» Assigned task:
What lines in the records below mention "systems"? List them all.

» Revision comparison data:
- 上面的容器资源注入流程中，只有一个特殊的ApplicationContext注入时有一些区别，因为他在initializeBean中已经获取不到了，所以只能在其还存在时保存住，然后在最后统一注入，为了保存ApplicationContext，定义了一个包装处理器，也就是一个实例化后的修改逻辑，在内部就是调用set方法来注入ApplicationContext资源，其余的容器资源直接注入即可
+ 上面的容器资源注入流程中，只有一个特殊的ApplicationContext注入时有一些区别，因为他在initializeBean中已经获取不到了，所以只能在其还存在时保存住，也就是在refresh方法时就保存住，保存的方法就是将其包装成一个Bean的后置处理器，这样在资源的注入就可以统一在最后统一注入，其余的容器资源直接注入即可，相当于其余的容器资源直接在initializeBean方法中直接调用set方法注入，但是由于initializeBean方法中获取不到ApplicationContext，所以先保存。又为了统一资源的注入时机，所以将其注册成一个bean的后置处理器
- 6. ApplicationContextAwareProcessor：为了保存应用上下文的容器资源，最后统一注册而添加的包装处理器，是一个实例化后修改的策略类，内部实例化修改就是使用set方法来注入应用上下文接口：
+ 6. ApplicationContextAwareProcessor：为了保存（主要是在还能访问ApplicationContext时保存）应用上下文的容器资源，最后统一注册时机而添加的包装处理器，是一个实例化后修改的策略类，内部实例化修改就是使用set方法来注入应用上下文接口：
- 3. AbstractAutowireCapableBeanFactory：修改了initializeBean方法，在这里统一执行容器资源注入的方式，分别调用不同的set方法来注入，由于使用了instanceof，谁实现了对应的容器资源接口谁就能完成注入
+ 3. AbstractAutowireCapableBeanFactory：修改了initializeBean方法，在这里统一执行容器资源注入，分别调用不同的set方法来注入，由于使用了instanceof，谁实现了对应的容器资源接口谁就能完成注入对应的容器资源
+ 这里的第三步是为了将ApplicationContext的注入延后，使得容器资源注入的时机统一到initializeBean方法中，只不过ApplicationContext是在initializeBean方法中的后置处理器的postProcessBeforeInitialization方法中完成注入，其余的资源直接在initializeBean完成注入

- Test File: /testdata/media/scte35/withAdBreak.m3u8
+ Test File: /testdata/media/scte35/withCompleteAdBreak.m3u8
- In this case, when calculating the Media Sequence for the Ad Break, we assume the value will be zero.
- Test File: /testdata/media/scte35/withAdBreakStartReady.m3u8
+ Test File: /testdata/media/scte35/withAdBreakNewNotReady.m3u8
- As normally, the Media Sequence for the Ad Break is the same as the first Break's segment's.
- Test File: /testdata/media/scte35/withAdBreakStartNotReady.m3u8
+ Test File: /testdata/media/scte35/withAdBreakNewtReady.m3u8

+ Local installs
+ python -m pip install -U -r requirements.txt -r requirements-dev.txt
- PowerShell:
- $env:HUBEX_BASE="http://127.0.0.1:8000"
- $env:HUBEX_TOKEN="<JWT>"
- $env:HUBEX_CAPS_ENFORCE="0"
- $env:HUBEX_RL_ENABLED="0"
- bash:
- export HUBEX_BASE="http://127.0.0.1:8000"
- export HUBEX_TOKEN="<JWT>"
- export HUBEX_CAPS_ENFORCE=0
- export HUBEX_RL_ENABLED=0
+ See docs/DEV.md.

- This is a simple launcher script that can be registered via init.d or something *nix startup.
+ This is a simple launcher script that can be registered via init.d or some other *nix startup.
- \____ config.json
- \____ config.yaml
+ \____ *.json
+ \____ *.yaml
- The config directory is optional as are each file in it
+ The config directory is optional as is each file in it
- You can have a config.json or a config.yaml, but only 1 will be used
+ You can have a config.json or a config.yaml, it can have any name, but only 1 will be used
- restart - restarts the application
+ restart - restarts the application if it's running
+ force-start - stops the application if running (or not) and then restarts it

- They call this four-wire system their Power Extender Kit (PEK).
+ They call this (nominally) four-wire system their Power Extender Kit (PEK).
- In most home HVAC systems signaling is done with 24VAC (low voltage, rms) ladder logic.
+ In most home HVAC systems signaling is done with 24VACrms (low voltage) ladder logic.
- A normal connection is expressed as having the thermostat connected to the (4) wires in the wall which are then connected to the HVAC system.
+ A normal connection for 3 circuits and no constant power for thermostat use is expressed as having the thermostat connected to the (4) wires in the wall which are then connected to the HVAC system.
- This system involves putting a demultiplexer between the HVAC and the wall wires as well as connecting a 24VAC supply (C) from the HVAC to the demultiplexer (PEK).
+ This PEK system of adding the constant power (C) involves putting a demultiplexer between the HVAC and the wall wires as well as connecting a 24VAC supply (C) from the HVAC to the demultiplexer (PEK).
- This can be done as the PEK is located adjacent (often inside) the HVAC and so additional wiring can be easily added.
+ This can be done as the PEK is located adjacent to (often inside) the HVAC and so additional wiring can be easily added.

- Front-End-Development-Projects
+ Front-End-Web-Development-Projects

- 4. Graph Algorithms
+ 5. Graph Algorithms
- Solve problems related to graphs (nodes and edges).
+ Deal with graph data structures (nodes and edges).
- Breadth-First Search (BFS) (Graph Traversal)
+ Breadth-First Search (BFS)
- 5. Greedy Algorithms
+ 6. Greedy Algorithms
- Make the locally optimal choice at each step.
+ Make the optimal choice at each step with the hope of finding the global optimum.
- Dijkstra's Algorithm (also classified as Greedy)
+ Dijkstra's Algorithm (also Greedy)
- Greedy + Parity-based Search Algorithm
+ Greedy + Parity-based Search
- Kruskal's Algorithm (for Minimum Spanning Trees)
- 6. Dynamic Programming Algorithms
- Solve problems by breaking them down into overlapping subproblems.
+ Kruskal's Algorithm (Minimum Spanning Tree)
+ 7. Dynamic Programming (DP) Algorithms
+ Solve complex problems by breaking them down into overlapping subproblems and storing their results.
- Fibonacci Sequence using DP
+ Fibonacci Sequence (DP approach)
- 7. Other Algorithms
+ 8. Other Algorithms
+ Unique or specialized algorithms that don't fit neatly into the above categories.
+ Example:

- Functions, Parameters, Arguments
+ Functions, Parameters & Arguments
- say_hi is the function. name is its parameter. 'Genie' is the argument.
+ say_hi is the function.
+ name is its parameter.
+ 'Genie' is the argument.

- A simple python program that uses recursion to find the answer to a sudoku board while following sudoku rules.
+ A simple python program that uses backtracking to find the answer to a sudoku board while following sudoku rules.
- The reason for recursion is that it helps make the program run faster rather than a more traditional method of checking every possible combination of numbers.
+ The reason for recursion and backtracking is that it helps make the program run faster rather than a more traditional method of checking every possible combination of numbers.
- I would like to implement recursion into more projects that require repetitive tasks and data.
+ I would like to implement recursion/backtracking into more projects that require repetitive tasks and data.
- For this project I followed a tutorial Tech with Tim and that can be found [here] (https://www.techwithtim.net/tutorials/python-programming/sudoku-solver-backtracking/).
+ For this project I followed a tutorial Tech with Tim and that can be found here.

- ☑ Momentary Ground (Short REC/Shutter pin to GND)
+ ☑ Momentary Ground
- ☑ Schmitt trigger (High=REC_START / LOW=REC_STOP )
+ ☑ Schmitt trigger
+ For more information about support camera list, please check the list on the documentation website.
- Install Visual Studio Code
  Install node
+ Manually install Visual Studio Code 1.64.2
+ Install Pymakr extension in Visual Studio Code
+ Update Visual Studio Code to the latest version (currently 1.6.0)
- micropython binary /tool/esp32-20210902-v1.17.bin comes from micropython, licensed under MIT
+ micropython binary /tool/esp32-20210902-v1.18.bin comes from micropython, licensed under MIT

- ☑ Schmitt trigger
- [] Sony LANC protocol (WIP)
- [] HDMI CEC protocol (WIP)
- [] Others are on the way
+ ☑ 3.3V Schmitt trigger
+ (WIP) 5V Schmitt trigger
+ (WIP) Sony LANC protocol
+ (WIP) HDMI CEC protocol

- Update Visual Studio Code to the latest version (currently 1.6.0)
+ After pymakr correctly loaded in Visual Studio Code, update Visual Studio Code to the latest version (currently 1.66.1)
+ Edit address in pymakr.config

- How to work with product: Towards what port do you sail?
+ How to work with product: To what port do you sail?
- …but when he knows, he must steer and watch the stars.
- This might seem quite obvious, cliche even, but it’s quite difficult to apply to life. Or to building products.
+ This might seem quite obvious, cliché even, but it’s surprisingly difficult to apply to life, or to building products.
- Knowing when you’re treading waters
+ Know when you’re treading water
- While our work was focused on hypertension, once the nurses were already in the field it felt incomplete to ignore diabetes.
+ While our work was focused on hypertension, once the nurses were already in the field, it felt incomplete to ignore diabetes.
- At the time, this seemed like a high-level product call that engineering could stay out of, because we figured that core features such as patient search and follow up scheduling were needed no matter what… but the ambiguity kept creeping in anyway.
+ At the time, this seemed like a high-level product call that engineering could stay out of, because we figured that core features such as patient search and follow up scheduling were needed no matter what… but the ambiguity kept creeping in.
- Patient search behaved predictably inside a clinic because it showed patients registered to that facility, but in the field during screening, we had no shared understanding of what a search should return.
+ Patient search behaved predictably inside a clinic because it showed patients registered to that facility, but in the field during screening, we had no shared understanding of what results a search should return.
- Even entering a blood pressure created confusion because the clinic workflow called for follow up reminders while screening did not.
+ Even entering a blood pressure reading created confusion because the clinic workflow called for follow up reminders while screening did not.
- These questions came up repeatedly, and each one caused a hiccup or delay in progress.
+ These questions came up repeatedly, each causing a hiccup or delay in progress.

» Response:
- In most home HVAC systems signaling is done with 24VAC (low voltage, rms) ladder logic.
+ In most home HVAC systems signaling is done with 24VACrms (low voltage) ladder logic.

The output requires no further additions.